申請者は第3章で、なぜB. infantis 157Fを投与したマウスでEHECからのStx2酸性が低下しているかの解明を試みた。はじめにマウス腸管内にStx2産生の促進あるいは抑制を促す物質が存在する可能性を検討するために、GFマウスの腸管内容物抽出液の存在下でEHECを培養し、Stx2の産生量を測定した。GFマウスの腸管内容物抽出液が存在するとStx2産生量が有意に上昇したことから腸管内容物にはEHECからのStx2産生を促進する物質があると考えられた。この物質が蛋白質である可能性および、B. infantis 157FとB. infantisTとの間で蛋白質発現に差がある可能性を検討するために、B. infantis 157FとB. infantisTを投与したマウスの腸管内容物から調整した蛋白質分画を二次元電気泳動に供した。二次元電気泳動で得られるスポットの数及び位置に両者で相違は認められなかった。次に腸管内容物をエタノール沈殿にて高分子と低分子の分画に分け、それぞれのStx2産生への影響を調べたところ、高分子分画にStx2産生増強活性が認められた。この分画は多糖を多く含むことから多糖を更に酸性、アルカリ性、不溶性の3分画に分け、その活性を見たところ、酸性多糖分画にStx2産生増強嚢が認められた。またこれらの分画を再び混合し、混合物中でEHECを培養したところ酸性多糖の量に依存してStx2産生が変化することを明らかにした。次にGFマウスの腸管内容物から調整した多糖分画を用い、BifidobacteriumおよびEHECの分解活性を比較したところ、BifidobacteriumではEHECの感染防御効果を示した株のみが酸性多糖を分解できること、その他の多糖はいずれの菌も分解しないことが明らかになった。EHECはいずれの分画も分解した。更にB. infantis 157FとB. infantisTを投与したマウスの腸管内容物中の多糖を定量したところ、EHEC感染防御能を示すB. infantis 157Fを投与したマウスでは酸性多糖の量が有意に低かった。これらの成績から申請者は、EHECによるStx2産生は酸性多糖の存在により増強されるが、感染防御能を示し菌株を事前に投与すると酸性多糖を競合的に消費するため、EHECによるStx2産生が抑制されると考察した。
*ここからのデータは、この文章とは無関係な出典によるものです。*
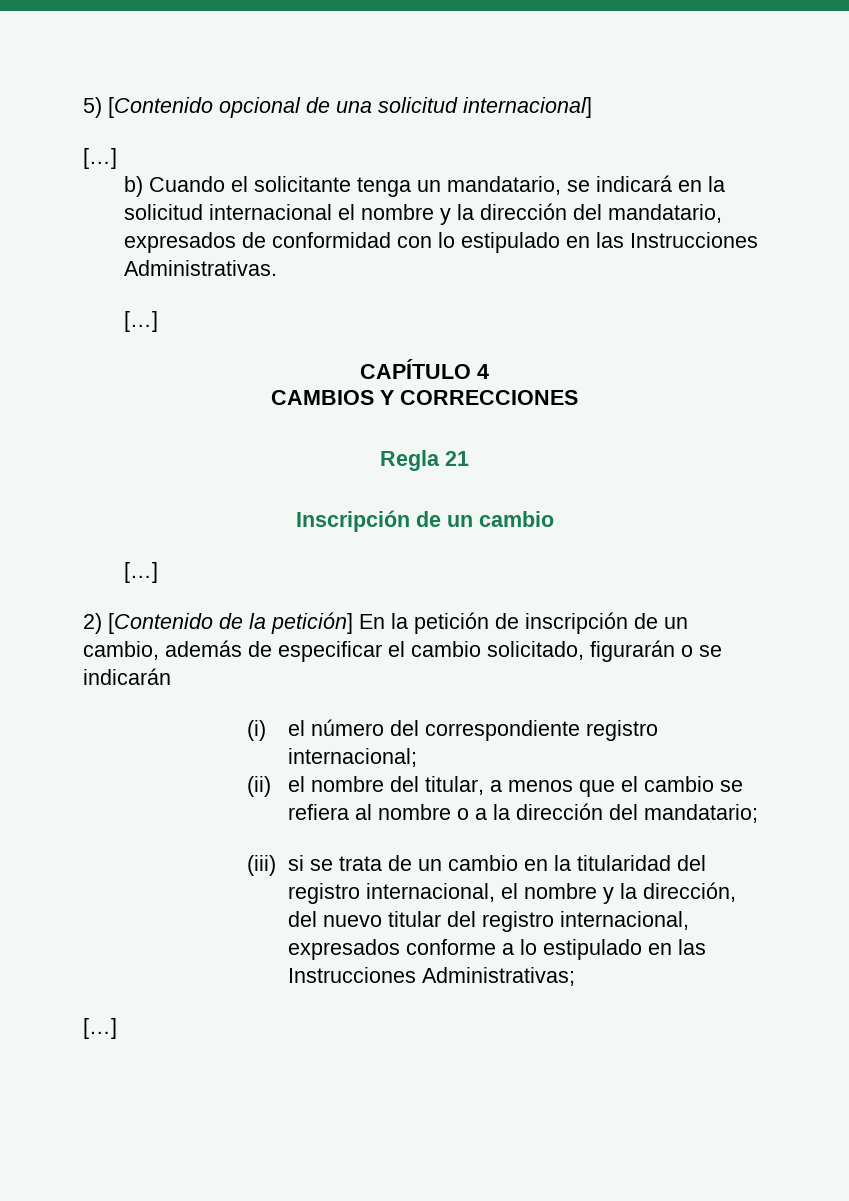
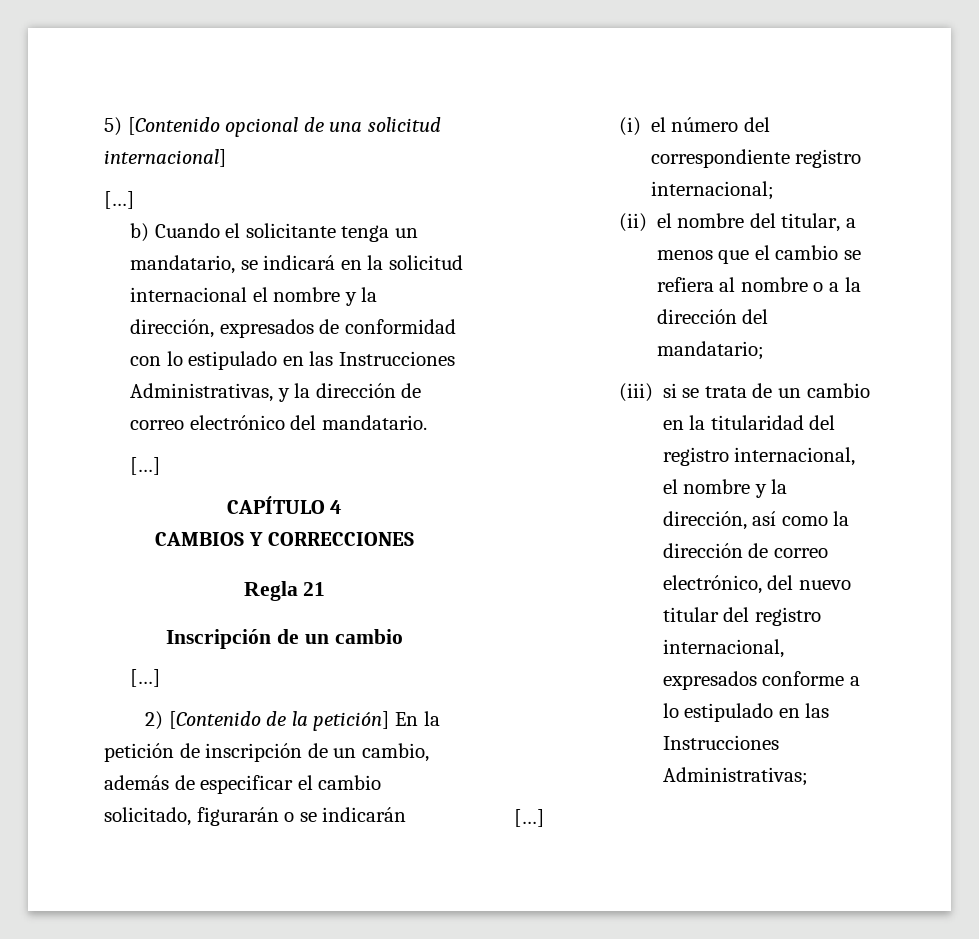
- b) Cuando el solicitante tenga un mandatario, se indicará en la solicitud internacional el nombre y la dirección del mandatario, expresados de conformidad con lo estipulado en las Instrucciones Administrativas.
+ b) Cuando el solicitante tenga un mandatario, se indicará en la solicitud internacional el nombre y la dirección, expresados de conformidad con lo estipulado en las Instrucciones Administrativas, y la dirección de correo electrónico del mandatario.
- (iii) si se trata de un cambio en la titularidad del registro internacional, el nombre y la dirección, del nuevo titular del registro internacional, expresados conforme a lo estipulado en las Instrucciones Administrativas;
+ (iii) si se trata de un cambio en la titularidad del registro internacional, el nombre y la dirección, así como la dirección de correo electrónico, del nuevo titular del registro internacional, expresados conforme a lo estipulado en las Instrucciones Administrativas;

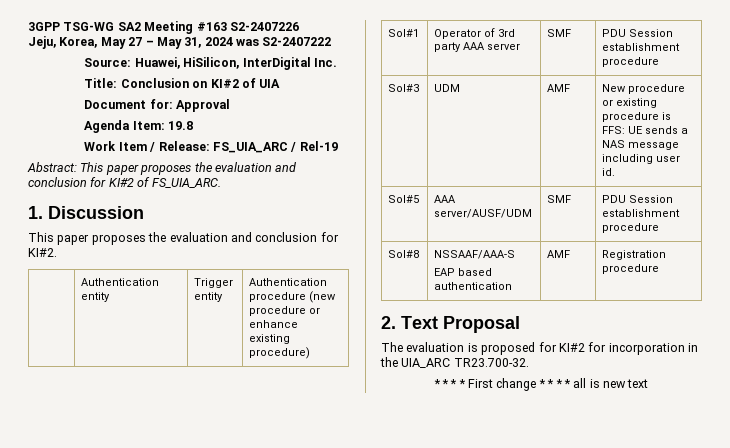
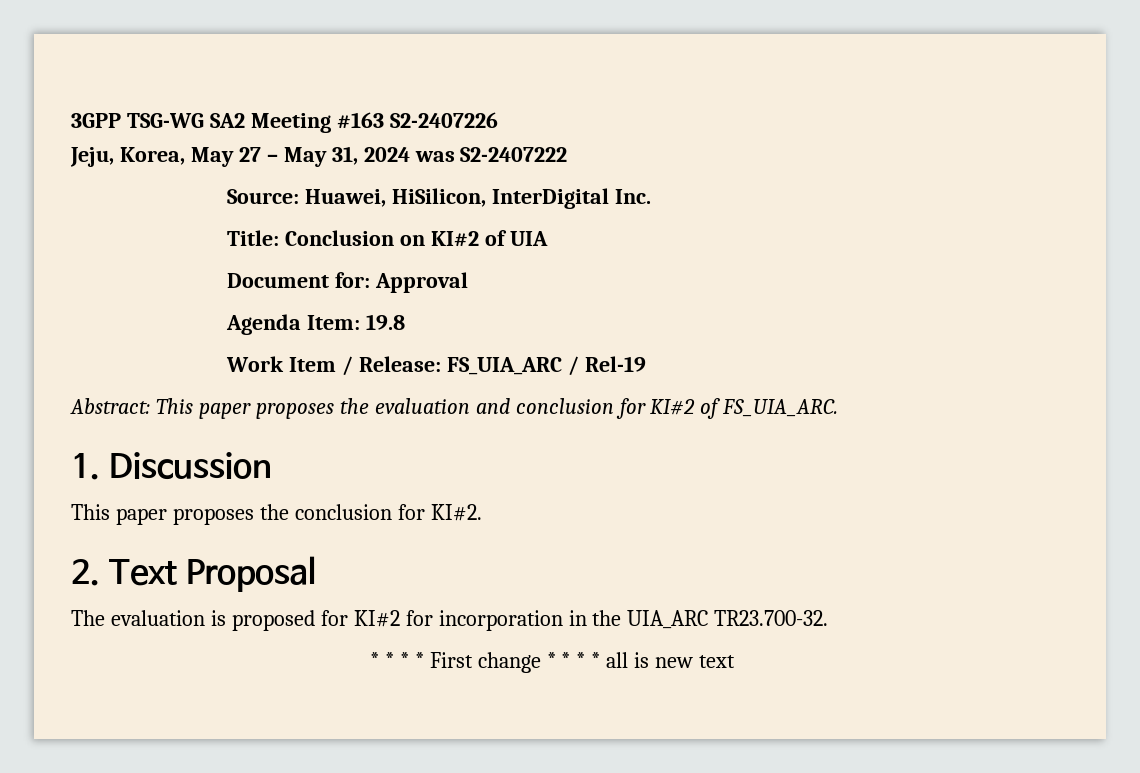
- This paper proposes the evaluation and conclusion for KI#2.
+ This paper proposes the conclusion for KI#2.
- | Authentication entity | Trigger entity | Authentication procedure (new procedure or enhance existing procedure)
- Sol#1 | Operator of 3rd party AAA server | SMF | PDU Session establishment procedure
- Sol#3 | UDM | AMF | New procedure or existing procedure is FFS: UE sends a NAS message including user id.
- Sol#5 | AAA server/AUSF/UDM | SMF | PDU Session establishment procedure
- Sol#8 | NSSAAF/AAA-S
- EAP based authentication | AMF | Registration procedure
以上の成績は腸管出血性大腸菌症において腸内細菌の特定の株が発症予防を司ることを示しており、今後プロバイオティクスを用いた腸管出血性大腸菌症の予防・治療に重要な知見を提供するものである。よって、審査委員一同は本論文が東京大学大学院農学生命科学研究科獣医学専攻の博士(獣医学)の学位論文として十分価値があると認めた。